● **Exercise instructions**
The lines to return begin at the one containing "- The Middle" and end at the final line of the material; output them exactly and only them.

*** Records supplied ***

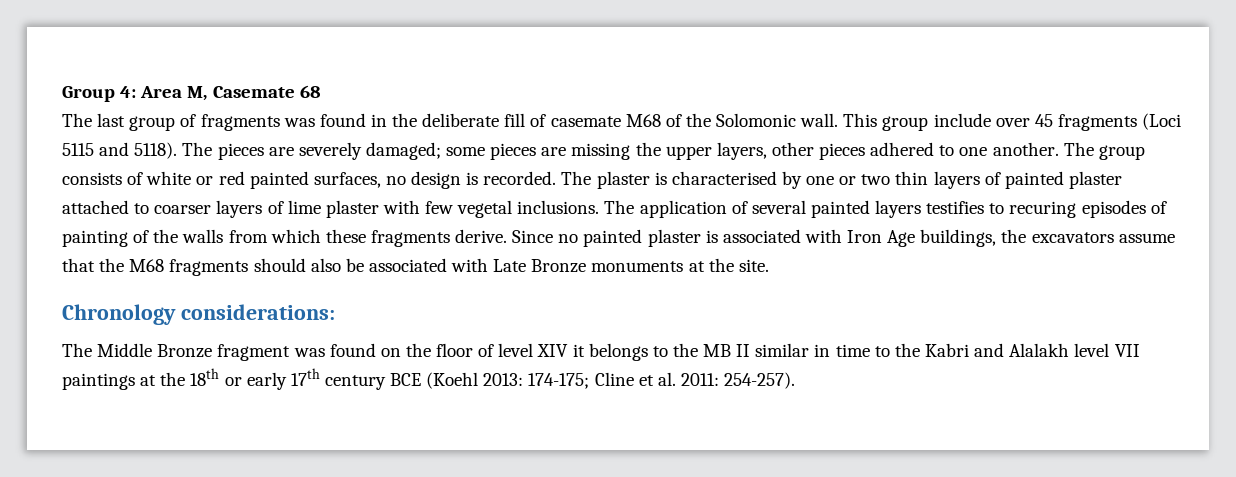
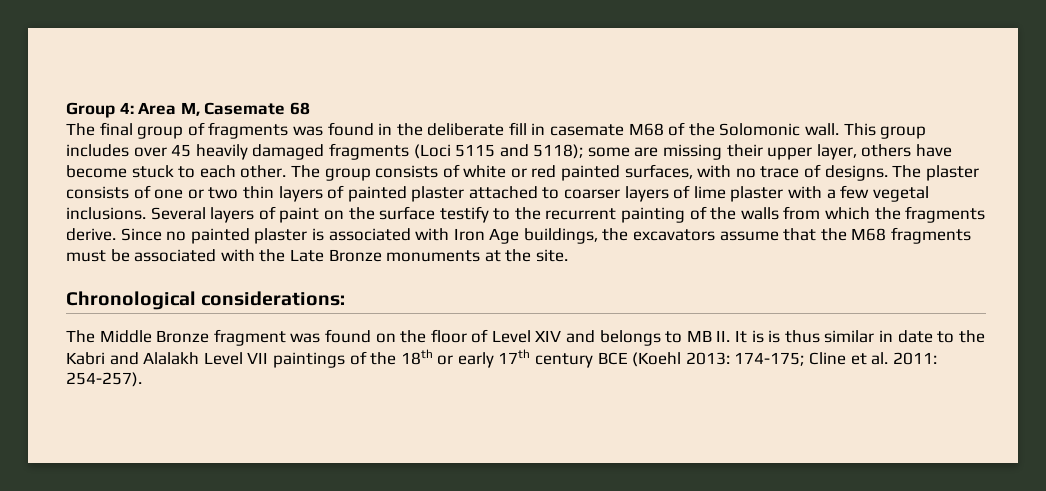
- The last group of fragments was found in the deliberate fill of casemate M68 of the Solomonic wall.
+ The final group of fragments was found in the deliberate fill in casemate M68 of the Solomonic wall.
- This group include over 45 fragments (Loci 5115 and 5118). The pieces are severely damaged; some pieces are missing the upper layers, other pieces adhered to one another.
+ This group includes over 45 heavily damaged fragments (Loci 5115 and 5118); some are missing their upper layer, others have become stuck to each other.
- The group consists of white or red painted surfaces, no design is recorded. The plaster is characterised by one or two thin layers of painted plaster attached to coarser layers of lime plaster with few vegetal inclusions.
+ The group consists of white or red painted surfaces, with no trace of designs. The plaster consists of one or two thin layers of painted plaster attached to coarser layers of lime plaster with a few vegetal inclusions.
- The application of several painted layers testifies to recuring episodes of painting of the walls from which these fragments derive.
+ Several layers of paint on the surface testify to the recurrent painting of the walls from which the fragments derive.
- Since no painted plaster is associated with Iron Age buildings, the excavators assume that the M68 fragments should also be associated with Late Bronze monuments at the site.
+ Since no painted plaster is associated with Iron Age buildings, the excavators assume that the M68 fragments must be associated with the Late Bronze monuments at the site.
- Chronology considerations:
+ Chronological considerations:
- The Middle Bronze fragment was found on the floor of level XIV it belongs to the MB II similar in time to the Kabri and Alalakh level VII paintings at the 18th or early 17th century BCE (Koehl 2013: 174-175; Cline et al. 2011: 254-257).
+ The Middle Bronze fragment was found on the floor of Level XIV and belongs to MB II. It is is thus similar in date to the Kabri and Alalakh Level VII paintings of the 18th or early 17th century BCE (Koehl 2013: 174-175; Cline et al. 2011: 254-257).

*** End of Records supplied ***

● **Solved problem**
- The Middle Bronze fragment was found on the floor of level XIV it belongs to the MB II similar in time to the Kabri and Alalakh level VII paintings at the 18th or early 17th century BCE (Koehl 2013: 174-175; Cline et al. 2011: 254-257).
+ The Middle Bronze fragment was found on the floor of Level XIV and belongs to MB II. It is is thus similar in date to the Kabri and Alalakh Level VII paintings of the 18th or early 17th century BCE (Koehl 2013: 174-175; Cline et al. 2011: 254-257).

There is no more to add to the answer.